Assignment — Copy all entries exactly, and wherever an entry holds a picture, leave that picture out.

(Code change snippets)
================

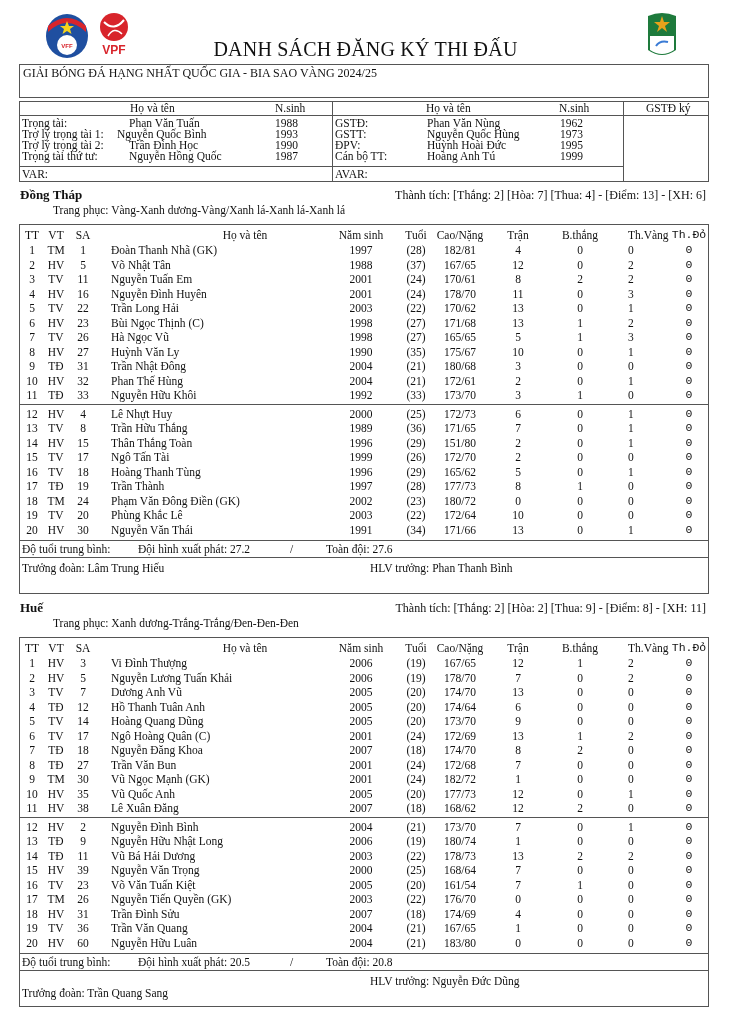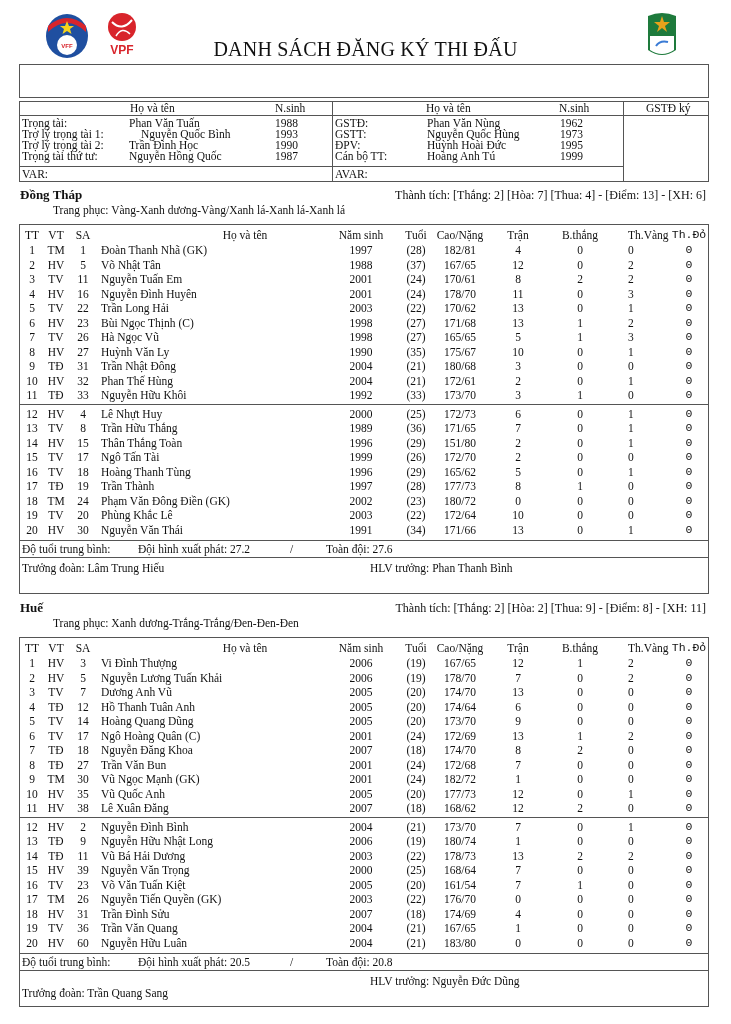--- a/index.html
+++ b/index.html
@@ -7,7 +7,7 @@
          font-family:"Liberation Serif","DejaVu Serif",serif; color:#111; font-size:11.5px; }
   .abs { position:absolute; }
   .logo-vff { left:44px; top:12px; width:46px; height:48px; }
-  .logo-vpf { left:104px; top:10px; width:36px; height:50px; }
+  .logo-vpf { left:96px; top:10px; width:36px; height:50px; }
   .logo-league { left:646px; top:10px; width:32px; height:50px; }
   .main-title { left:0; width:731px; top:38px; text-align:center; font-size:20px; letter-spacing:0.2px; }
   .box { border:1px solid #555; position:absolute; box-sizing:border-box; }

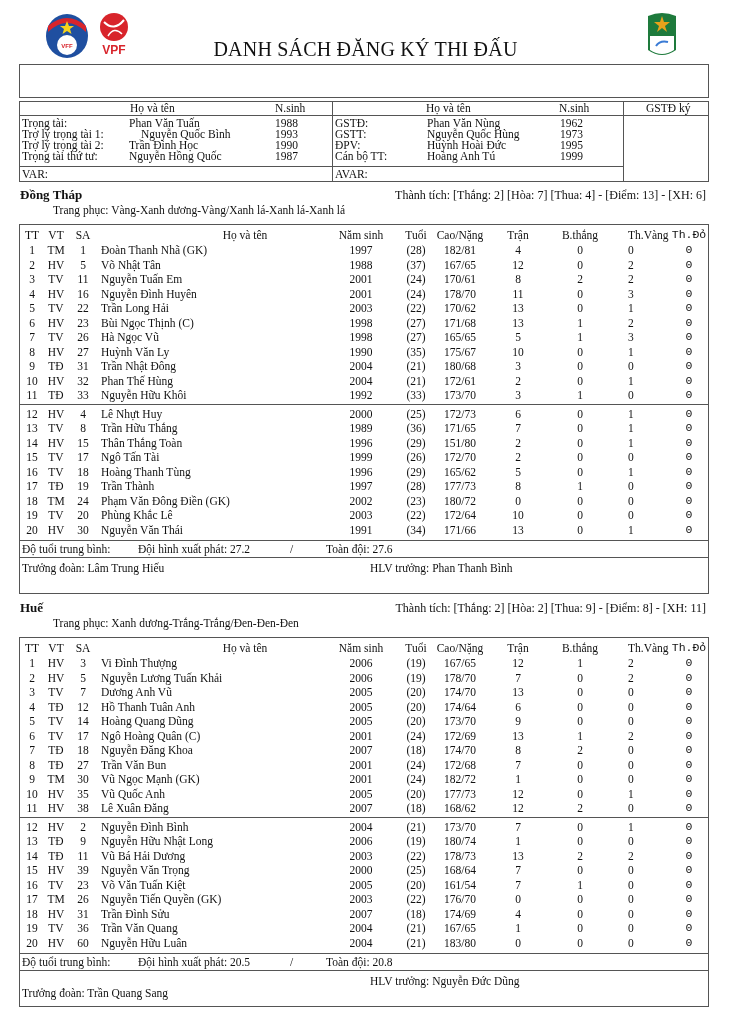--- a/index.html
+++ b/index.html
@@ -72,6 +72,7 @@
 <div class="abs main-title">DANH SÁCH ĐĂNG KÝ THI ĐẤU</div>
 
 <div class="box match-box">
+  <div>GIẢI BÓNG ĐÁ HẠNG NHẤT QUỐC GIA - BIA SAO VÀNG 2024/25</div>
 </div>
 
 <div class="box ref-table">

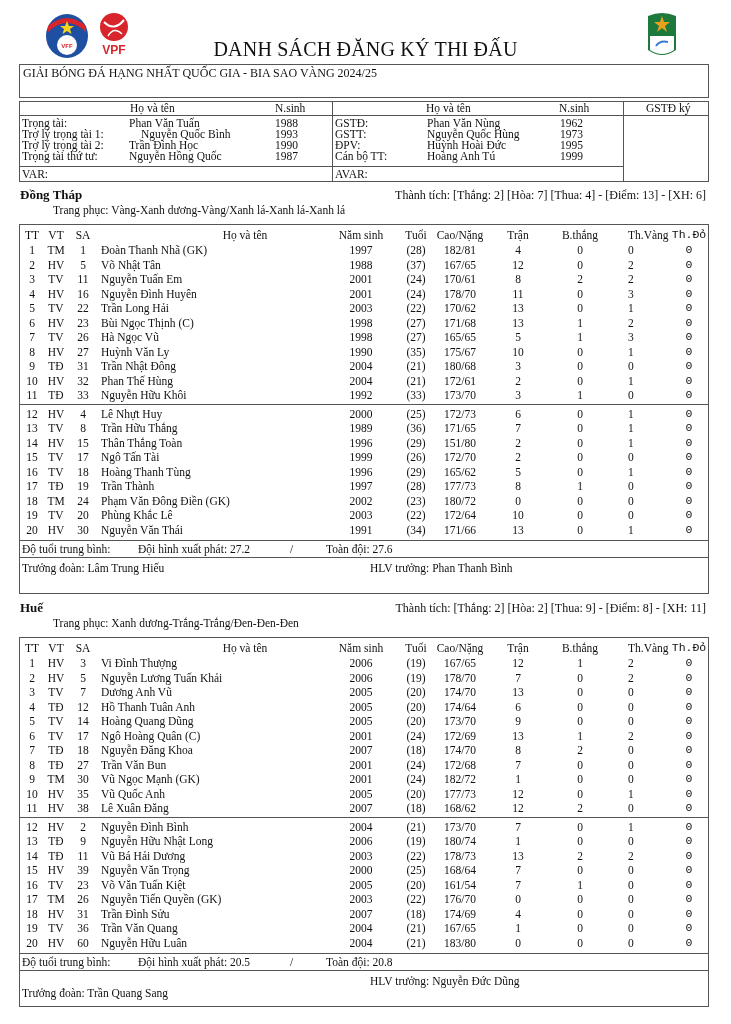--- a/index.html
+++ b/index.html
@@ -90,7 +90,7 @@
   <span style="left:109px;top:16px">Phan Văn Tuấn</span>
   <span style="left:255px;top:16px">1988</span>
   <span style="left:2px;top:27px">Trợ lý trọng tài 1:</span>
-  <span style="left:121px;top:27px">Nguyễn Quốc Bình</span>
+  <span style="left:97px;top:27px">Nguyễn Quốc Bình</span>
   <span style="left:255px;top:27px">1993</span>
   <span style="left:2px;top:38px">Trợ lý trọng tài 2:</span>
   <span style="left:109px;top:38px">Trần Đình Học</span>

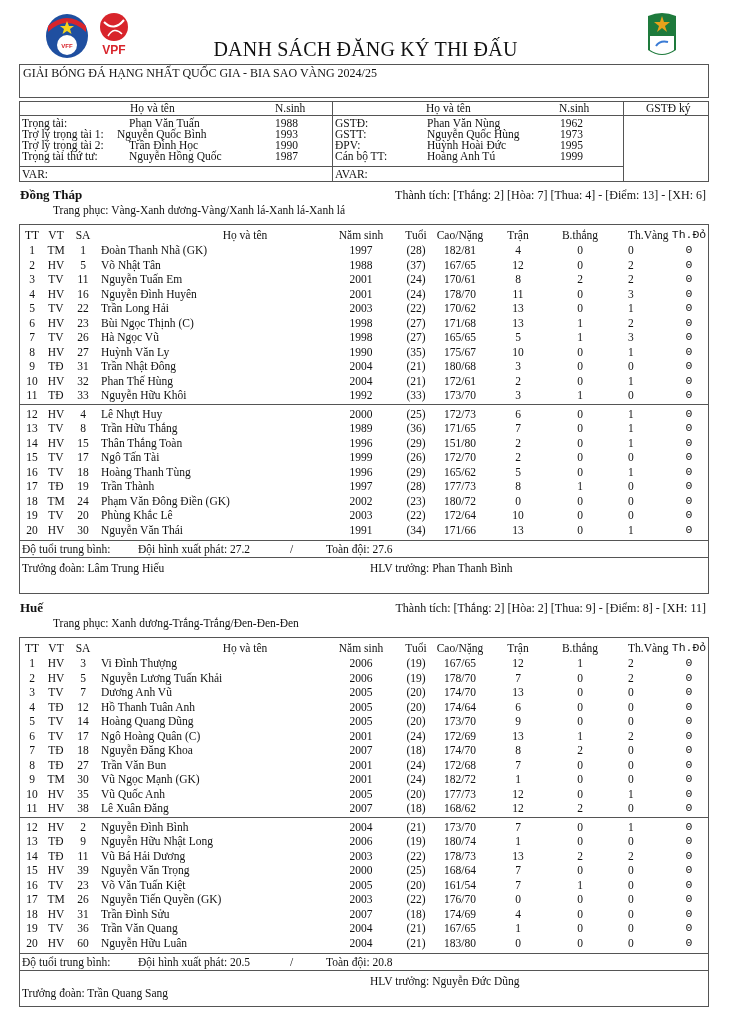--- a/index.html
+++ b/index.html
@@ -27,7 +27,7 @@
   .c-tt { left:2px; width:20px; text-align:center; }
   .c-vt { left:24px; width:24px; text-align:center; }
   .c-sa { left:52px; width:22px; text-align:center; }
-  .c-name { left:81px; }
+  .c-name { left:91px; }
   .c-name-h { left:120px; width:210px; text-align:center; }
   .c-ns { left:312px; width:58px; text-align:center; }
   .c-tuoi { left:381px; width:30px; text-align:center; }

================

Task solution —
--- a/index.html
+++ b/index.html
@@ -7,7 +7,7 @@
          font-family:"Liberation Serif","DejaVu Serif",serif; color:#111; font-size:11.5px; }
   .abs { position:absolute; }
   .logo-vff { left:44px; top:12px; width:46px; height:48px; }
-  .logo-vpf { left:104px; top:10px; width:36px; height:50px; }
+  .logo-vpf { left:96px; top:10px; width:36px; height:50px; }
   .logo-league { left:646px; top:10px; width:32px; height:50px; }
   .main-title { left:0; width:731px; top:38px; text-align:center; font-size:20px; letter-spacing:0.2px; }
   .box { border:1px solid #555; position:absolute; box-sizing:border-box; }

--- a/index.html
+++ b/index.html
@@ -72,6 +72,7 @@
 <div class="abs main-title">DANH SÁCH ĐĂNG KÝ THI ĐẤU</div>
 
 <div class="box match-box">
+  <div>GIẢI BÓNG ĐÁ HẠNG NHẤT QUỐC GIA - BIA SAO VÀNG 2024/25</div>
 </div>
 
 <div class="box ref-table">

--- a/index.html
+++ b/index.html
@@ -90,7 +90,7 @@
   <span style="left:109px;top:16px">Phan Văn Tuấn</span>
   <span style="left:255px;top:16px">1988</span>
   <span style="left:2px;top:27px">Trợ lý trọng tài 1:</span>
-  <span style="left:121px;top:27px">Nguyễn Quốc Bình</span>
+  <span style="left:97px;top:27px">Nguyễn Quốc Bình</span>
   <span style="left:255px;top:27px">1993</span>
   <span style="left:2px;top:38px">Trợ lý trọng tài 2:</span>
   <span style="left:109px;top:38px">Trần Đình Học</span>

--- a/index.html
+++ b/index.html
@@ -27,7 +27,7 @@
   .c-tt { left:2px; width:20px; text-align:center; }
   .c-vt { left:24px; width:24px; text-align:center; }
   .c-sa { left:52px; width:22px; text-align:center; }
-  .c-name { left:81px; }
+  .c-name { left:91px; }
   .c-name-h { left:120px; width:210px; text-align:center; }
   .c-ns { left:312px; width:58px; text-align:center; }
   .c-tuoi { left:381px; width:30px; text-align:center; }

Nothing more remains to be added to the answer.